By DUNCAN OSBORNE
Heads up, park cruisers. The police department may soon be operating unmanned aerial vehicles (UAVs) “as a law enforcement tool” in New York City, giving that agency the capability to monitor activities in city parks, on streets, and in other public areas from the air.
In January, Gay City News made a Freedom of Information request to the Federal Aviation Administration (FAA) seeking “any application or applications made by the New York City Police Department or any other New York City agency to operate an unmanned aerial vehicle in the New York City area.”
In its response, the FAA reported that it had not received any such applications, but it released a December 13, 2010 email to the FAA from a police department detective who wanted to know “who has ‘Certificates of Authority’ to fly Unmanned Aerial Vehicles in the U.S.”
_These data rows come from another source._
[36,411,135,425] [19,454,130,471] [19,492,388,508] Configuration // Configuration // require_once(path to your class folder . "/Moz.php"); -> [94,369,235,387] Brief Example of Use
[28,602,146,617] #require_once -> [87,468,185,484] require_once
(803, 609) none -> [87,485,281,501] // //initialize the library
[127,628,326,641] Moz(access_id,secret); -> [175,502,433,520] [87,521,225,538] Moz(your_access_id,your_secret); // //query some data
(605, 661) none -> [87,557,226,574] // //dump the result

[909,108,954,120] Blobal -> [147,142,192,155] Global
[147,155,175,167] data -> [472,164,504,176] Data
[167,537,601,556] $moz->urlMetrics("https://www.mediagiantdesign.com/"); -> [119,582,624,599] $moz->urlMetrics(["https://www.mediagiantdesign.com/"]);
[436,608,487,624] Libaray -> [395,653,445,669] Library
The detective’s name was blacked out, but he was identified as part of the NYPD Counterterrorism Division in his email. He wrote, “Currently, we are in the basic stages of investigating the possible use of UAV’s as a law enforcement tool.”
According to the FAA, 266 certificates of authority have been issued to public agencies to operate UAVs, or drones, in US airspace as of July 26. These agencies include local law enforcement, the Pentagon, US Customs and Border Protection, state universities, and other government entities.
The UAVs are used to fight wildfires, study environmental damage, guard the US borders, and develop more and better UAVs. One police department, the Miami-Dade Police Department in Florida, is known to have a certificate. In published reports, that department has said it uses a small 18-pound UAV to monitor police operations.